(PROBLEM TO WORK ON): Only the images are to be dropped; the records themselves must be repeated exactly.

(EXTRACTED MATERIAL):
- Opening Delimiter -
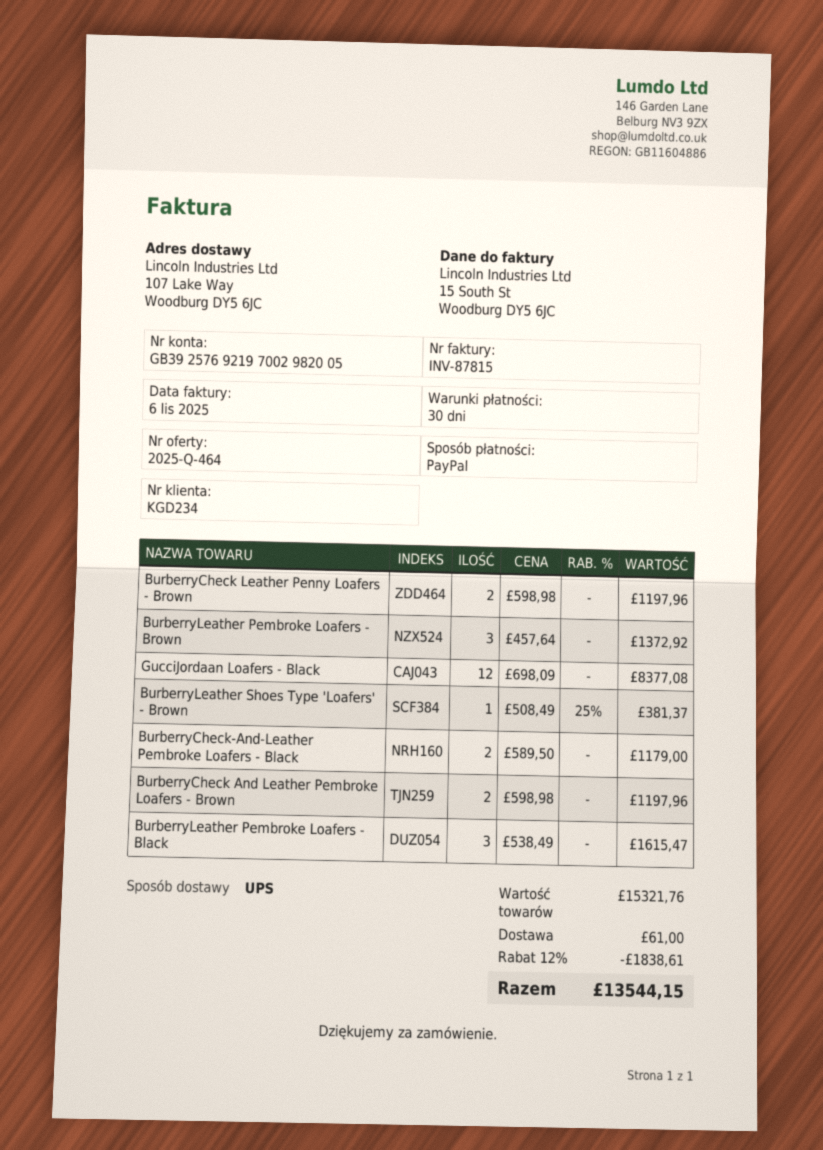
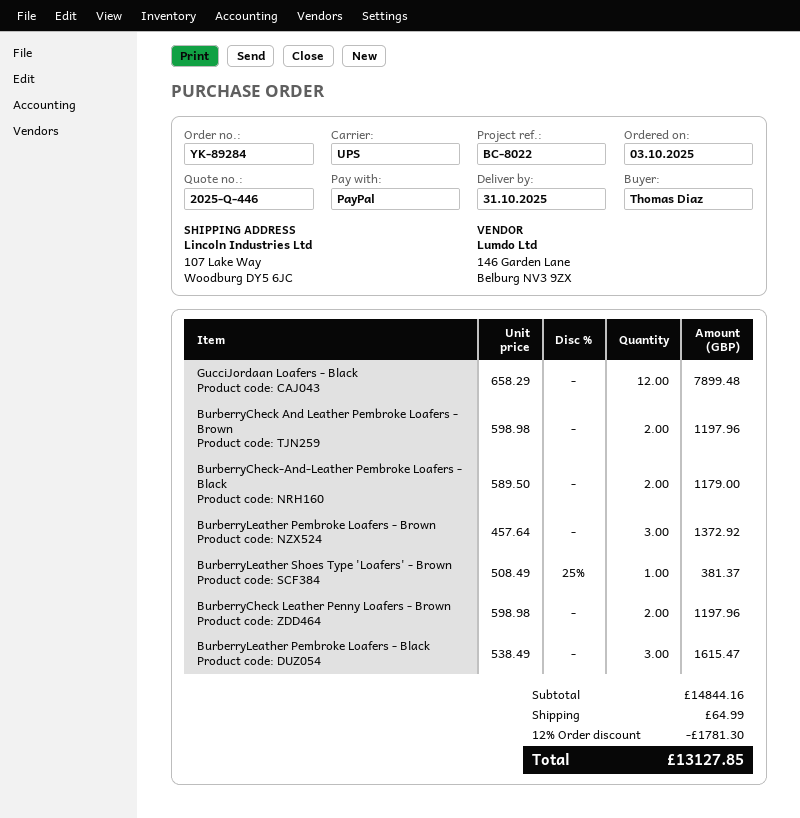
quote number: 2025-Q-464 -> 2025-Q-446
GucciJordaan Loafers - Black: 12 x 698.09 = 8377.08 -> 12 x 658.29 = 7899.48
subtotal: 15321.76 -> 14844.16
discount: 12% = 1838.61 -> 12% = 1781.30
shipping: 61.00 -> 64.99
total: 13544.15 -> 13127.85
- Closing Delimiter -
(SOLUTION):
quote number: 2025-Q-464 -> 2025-Q-446
GucciJordaan Loafers - Black: 12 x 698.09 = 8377.08 -> 12 x 658.29 = 7899.48
subtotal: 15321.76 -> 14844.16
discount: 12% = 1838.61 -> 12% = 1781.30
shipping: 61.00 -> 64.99
total: 13544.15 -> 13127.85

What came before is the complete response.